Marlaska salue la coopération du Maroc

Le ministre a insisté sur la «solidité» de la coopération migratoire avec le Maroc, qu’il a qualifiée de durable et efficace. Il a affirmé rester en contact permanent avec son homologue marocain et souligné que cette collaboration s’était de nouveau manifestée après les événements de la fin juillet.

Cette déclaration tranche avec les accusations formulées contre Rabat dans une partie du débat politique et médiatique espagnol. Elle rejoint les conclusions présentées précédemment par la Défense espagnole, qui n’attribuent pas au Maroc l’organisation directe de l’entrée massive, tout en évoquant une possible amplification de la mobilisation sur les réseaux sociaux par un «acteur intéressé» non identifié.

Marlaska n’a cependant pas abordé la controverse portant sur l’existence d’alertes préalables du Centre national du renseignement espagnol. La ministre de la Défense, Margarita Robles, avait affirmé que le CNI avait transmis les informations dont il disposait, tandis que le ministère de l’Intérieur soutient qu’aucun avertissement ne permettait d’anticiper une arrivée d’une telle ampleur.

Cette question demeure l’un des principaux points faibles de la version gouvernementale. L’existence d’informations sur une pression migratoire croissante ne signifie pas nécessairement que les services pouvaient prévoir le déplacement de dizaines de milliers de personnes. Elle exige néanmoins que Madrid clarifie la circulation des renseignements et la coordination entre ses administrations.

Appel à la fin des violences

L’audition intervient après trois journées de protestations à Sebta. Jeudi, certains manifestants ont franchi des cordons policiers, pénétré dans des campements, incendié des effets appartenant à des migrants et entravé une distribution de nourriture.

Marlaska a appelé au calme et à la cessation de toute forme de violence. Il a dénoncé les tentatives d’exploitation politique de la crise ainsi que les discours susceptibles de favoriser la haine ou les affrontements.

Le ministre chargé du commandement unique, Ángel Víctor Torres, avait auparavant lancé un appel similaire et demandé que le choix des espaces temporaires d’accueil fasse l’objet d’un consensus avec les autorités locales.

Les inquiétudes exprimées par les habitants sur la sécurité, la saturation des équipements publics et le retour à la normalité ne peuvent être ignorées. Elles ne sauraient toutefois justifier les violences ou la stigmatisation collective des migrants.
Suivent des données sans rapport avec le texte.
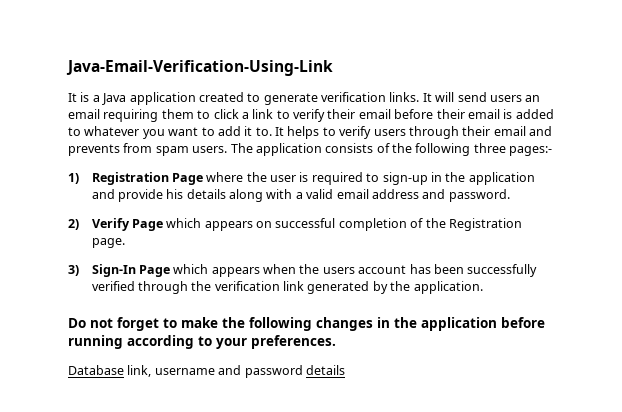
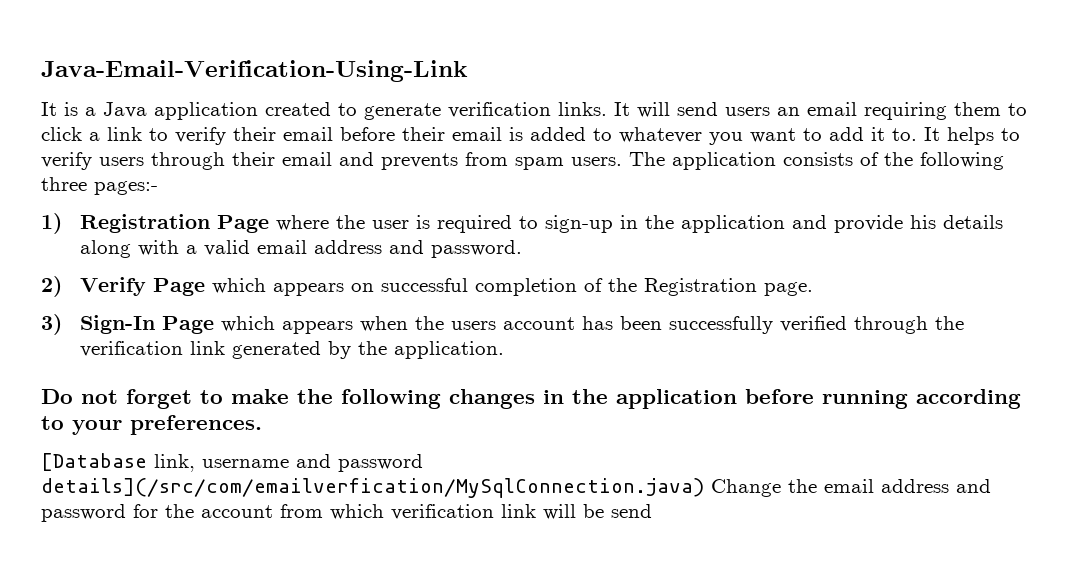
[68,365,124,375] Database -> [41,453,147,471] [Database
[305,365,345,375] details -> [41,478,991,498] [41,504,652,522] details](/src/com/emailverfication/MySqlConnection.java) Change the email address and password for the account from which verification link will be send

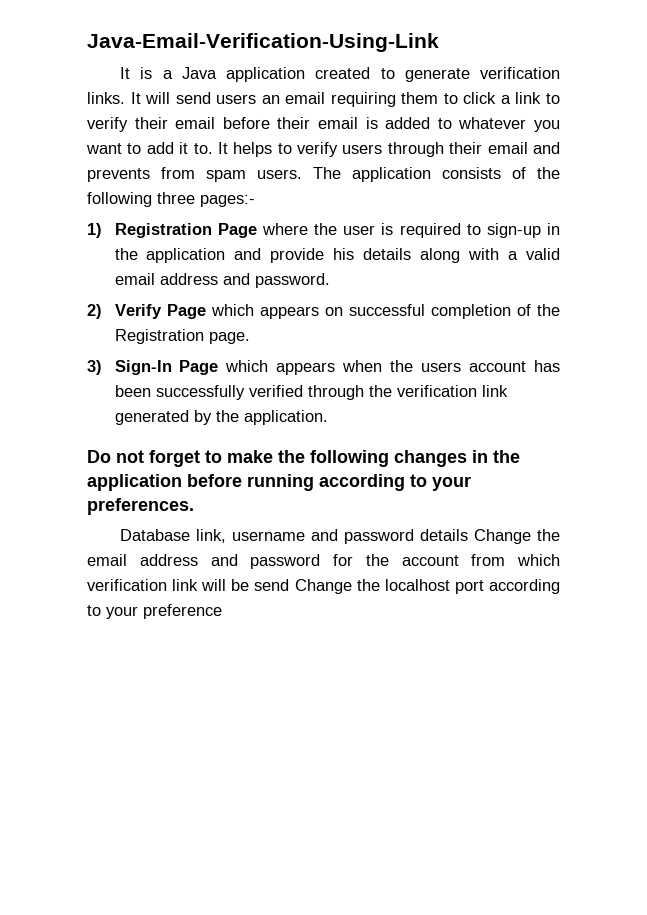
[41,453,147,471] [Database -> [120,529,191,541] Database
[41,478,704,498] details](/src/com/emailverfication/MySqlConnection.java) -> [420,529,469,541] details
(652, 511) none -> [294,579,560,594] [87,604,222,619] Change the localhost port according to your preference

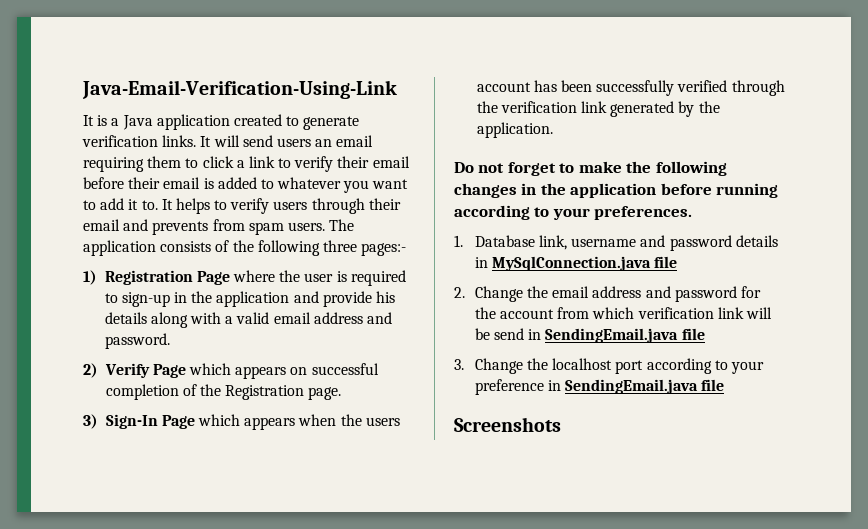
(194, 506) none -> [454,235,463,247] 1.
(469, 535) none -> [474,256,678,271] [454,287,465,298] in MySqlConnection.java file // 2.
(290, 585) none -> [528,328,705,343] [454,359,464,370] in SendingEmail.java file // 3.
(222, 611) none -> [548,379,725,394] [454,417,561,432] in SendingEmail.java file // Screenshots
Le plan présenté par Madrid apporte une réponse technique à la vulnérabilité du périmètre frontalier. Il ne règle pas encore les interrogations sur l’anticipation de la crise, la gestion des personnes toujours présentes à Sebta et les facteurs sociaux qui ont permis à une mobilisation numérique de prendre une telle ampleur en quelques heures.